Saved data entries:
= Beginning of Section =

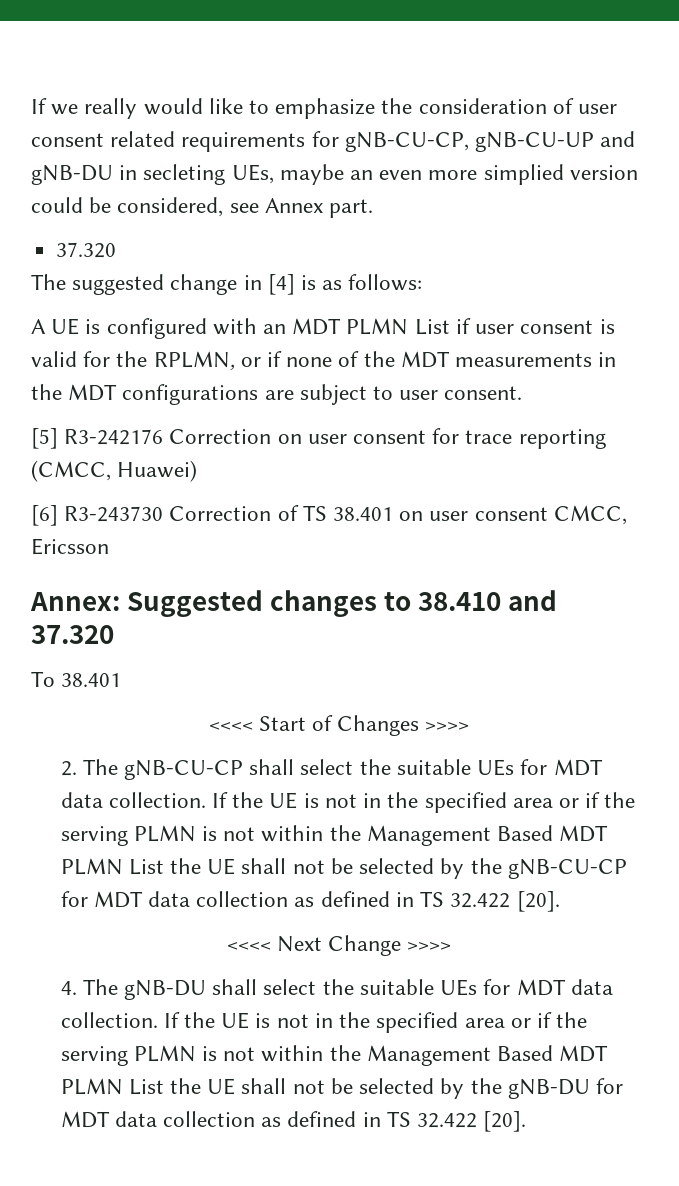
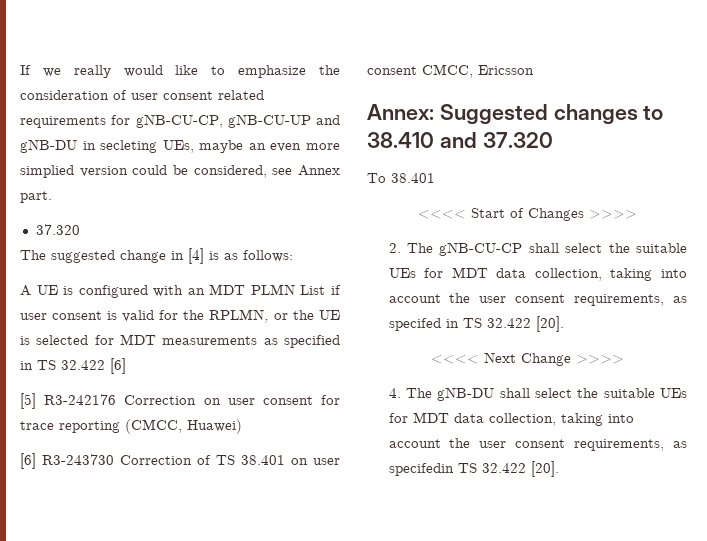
- A UE is configured with an MDT PLMN List if user consent is valid for the RPLMN, or if none of the MDT measurements in the MDT configurations are subject to user consent.
+ A UE is configured with an MDT PLMN List if user consent is valid for the RPLMN, or the UE is selected for MDT measurements as specified in TS 32.422 [6]
- 2. The gNB-CU-CP shall select the suitable UEs for MDT data collection. If the UE is not in the specified area or if the serving PLMN is not within the Management Based MDT PLMN List the UE shall not be selected by the gNB-CU-CP for MDT data collection as defined in TS 32.422 [20].
+ 2. The gNB-CU-CP shall select the suitable UEs for MDT data collection, taking into account the user consent requirements, as specifed in TS 32.422 [20].
- 4. The gNB-DU shall select the suitable UEs for MDT data collection. If the UE is not in the specified area or if the serving PLMN is not within the Management Based MDT PLMN List the UE shall not be selected by the gNB-DU for MDT data collection as defined in TS 32.422 [20].
+ 4. The gNB-DU shall select the suitable UEs for MDT data collection, taking into account the user consent requirements, as specifedin TS 32.422 [20].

= End of Section =

» **Your goal**:
Word for word, reproduce all of the data, but keep out the pictures.

» **Exercise solution**:
- A UE is configured with an MDT PLMN List if user consent is valid for the RPLMN, or if none of the MDT measurements in the MDT configurations are subject to user consent.
+ A UE is configured with an MDT PLMN List if user consent is valid for the RPLMN, or the UE is selected for MDT measurements as specified in TS 32.422 [6]
- 2. The gNB-CU-CP shall select the suitable UEs for MDT data collection. If the UE is not in the specified area or if the serving PLMN is not within the Management Based MDT PLMN List the UE shall not be selected by the gNB-CU-CP for MDT data collection as defined in TS 32.422 [20].
+ 2. The gNB-CU-CP shall select the suitable UEs for MDT data collection, taking into account the user consent requirements, as specifed in TS 32.422 [20].
- 4. The gNB-DU shall select the suitable UEs for MDT data collection. If the UE is not in the specified area or if the serving PLMN is not within the Management Based MDT PLMN List the UE shall not be selected by the gNB-DU for MDT data collection as defined in TS 32.422 [20].
+ 4. The gNB-DU shall select the suitable UEs for MDT data collection, taking into account the user consent requirements, as specifedin TS 32.422 [20].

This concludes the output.